Detected change data:
=== Section Start ===
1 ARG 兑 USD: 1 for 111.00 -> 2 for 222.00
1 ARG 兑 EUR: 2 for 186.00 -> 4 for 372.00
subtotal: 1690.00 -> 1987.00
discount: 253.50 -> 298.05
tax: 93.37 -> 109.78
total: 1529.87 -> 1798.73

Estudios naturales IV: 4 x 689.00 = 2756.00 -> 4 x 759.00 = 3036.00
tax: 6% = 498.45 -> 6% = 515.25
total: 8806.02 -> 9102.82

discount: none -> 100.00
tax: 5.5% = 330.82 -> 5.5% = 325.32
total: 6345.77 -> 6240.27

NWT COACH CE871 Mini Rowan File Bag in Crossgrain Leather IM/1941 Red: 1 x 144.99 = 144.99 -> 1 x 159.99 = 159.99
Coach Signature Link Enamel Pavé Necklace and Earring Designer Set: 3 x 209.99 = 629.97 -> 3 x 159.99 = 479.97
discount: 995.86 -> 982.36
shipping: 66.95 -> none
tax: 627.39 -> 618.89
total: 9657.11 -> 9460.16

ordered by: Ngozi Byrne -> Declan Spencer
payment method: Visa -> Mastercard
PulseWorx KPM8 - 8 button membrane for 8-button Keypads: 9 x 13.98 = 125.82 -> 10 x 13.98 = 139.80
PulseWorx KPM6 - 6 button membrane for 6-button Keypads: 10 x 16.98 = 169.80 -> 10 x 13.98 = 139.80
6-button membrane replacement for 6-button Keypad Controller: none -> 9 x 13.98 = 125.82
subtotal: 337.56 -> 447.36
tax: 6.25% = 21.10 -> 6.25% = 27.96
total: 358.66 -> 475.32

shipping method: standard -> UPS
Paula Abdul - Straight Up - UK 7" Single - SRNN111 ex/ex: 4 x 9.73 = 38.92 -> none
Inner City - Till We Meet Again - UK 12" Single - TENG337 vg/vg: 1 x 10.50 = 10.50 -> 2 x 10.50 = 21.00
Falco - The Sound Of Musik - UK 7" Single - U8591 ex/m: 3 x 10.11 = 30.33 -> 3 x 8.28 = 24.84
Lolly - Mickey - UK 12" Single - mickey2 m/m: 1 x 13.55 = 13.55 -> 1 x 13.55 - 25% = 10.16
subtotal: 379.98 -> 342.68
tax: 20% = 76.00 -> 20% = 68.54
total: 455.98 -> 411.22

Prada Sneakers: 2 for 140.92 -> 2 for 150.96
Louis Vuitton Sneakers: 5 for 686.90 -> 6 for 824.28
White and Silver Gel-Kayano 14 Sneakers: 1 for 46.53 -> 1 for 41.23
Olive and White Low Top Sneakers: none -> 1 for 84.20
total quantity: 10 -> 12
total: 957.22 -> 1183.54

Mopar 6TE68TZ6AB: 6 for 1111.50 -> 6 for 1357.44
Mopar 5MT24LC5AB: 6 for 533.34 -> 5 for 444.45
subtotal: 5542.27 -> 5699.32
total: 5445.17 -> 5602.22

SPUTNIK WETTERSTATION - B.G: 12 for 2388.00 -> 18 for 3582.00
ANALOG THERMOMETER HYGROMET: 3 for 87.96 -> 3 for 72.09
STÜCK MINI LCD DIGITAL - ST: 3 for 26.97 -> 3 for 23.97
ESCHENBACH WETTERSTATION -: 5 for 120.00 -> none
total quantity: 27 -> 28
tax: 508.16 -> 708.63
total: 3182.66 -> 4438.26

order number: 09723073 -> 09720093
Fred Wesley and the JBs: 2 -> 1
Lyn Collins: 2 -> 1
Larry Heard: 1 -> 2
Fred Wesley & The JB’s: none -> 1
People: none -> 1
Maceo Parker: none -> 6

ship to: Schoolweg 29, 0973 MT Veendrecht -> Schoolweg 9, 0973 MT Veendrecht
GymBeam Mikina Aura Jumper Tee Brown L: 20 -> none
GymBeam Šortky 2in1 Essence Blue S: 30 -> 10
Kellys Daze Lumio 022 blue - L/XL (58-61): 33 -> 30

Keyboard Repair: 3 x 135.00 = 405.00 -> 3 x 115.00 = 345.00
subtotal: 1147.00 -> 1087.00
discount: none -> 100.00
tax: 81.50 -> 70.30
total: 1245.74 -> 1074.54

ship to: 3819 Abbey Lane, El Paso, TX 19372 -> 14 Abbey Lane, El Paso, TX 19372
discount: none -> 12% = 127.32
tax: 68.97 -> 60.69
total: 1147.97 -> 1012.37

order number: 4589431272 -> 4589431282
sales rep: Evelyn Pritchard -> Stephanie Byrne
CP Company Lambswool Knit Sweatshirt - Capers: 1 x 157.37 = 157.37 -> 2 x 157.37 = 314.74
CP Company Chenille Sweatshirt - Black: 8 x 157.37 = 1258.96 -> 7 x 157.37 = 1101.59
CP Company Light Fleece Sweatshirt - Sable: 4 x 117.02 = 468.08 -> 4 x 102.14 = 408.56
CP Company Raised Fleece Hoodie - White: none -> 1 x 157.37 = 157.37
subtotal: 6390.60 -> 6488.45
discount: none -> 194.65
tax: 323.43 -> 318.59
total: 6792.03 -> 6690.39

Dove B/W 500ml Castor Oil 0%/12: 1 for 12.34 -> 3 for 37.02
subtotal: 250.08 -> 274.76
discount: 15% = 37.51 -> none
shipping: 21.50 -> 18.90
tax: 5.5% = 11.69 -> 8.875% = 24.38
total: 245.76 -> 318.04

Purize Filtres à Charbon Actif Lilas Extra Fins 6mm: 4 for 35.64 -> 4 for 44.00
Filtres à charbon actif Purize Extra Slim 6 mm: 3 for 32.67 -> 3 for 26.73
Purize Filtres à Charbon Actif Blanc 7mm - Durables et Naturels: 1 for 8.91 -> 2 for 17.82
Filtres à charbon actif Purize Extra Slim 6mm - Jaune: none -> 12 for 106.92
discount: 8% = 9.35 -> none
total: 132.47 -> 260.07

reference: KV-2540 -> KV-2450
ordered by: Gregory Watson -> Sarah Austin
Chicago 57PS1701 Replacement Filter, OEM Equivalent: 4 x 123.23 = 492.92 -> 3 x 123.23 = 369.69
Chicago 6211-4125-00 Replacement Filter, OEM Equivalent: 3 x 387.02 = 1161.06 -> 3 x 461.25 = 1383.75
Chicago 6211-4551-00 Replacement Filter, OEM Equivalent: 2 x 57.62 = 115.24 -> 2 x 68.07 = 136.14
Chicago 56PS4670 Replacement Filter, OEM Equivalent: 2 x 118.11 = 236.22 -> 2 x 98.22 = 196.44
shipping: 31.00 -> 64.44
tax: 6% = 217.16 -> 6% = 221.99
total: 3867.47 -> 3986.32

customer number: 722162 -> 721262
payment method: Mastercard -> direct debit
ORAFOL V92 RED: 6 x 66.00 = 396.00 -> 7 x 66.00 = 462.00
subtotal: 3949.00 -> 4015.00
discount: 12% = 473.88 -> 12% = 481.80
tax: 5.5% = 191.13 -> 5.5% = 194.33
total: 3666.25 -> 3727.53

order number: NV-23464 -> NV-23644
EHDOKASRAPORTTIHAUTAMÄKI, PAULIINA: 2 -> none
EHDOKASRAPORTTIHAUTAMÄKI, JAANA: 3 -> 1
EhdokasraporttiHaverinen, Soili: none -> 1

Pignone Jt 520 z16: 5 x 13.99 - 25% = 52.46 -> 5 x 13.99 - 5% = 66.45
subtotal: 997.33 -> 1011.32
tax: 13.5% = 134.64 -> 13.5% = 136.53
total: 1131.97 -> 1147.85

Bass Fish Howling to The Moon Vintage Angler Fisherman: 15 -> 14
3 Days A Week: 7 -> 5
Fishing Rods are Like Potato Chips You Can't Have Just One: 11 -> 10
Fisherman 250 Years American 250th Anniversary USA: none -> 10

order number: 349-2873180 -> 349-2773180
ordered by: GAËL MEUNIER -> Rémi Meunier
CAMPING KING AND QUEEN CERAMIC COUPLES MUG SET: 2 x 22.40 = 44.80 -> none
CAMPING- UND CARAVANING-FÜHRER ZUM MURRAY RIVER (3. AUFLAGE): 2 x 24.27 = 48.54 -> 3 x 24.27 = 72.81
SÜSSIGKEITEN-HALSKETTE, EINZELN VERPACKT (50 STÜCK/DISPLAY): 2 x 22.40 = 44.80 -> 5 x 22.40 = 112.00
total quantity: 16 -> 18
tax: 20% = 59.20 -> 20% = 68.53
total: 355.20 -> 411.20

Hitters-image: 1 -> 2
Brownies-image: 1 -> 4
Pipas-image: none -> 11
=== Section End ===
● **EXERCISE AIM**: Above are lines of data; count those that hold "Filtres" and answer with the number only.

● **YOUR SOLUTION**: 4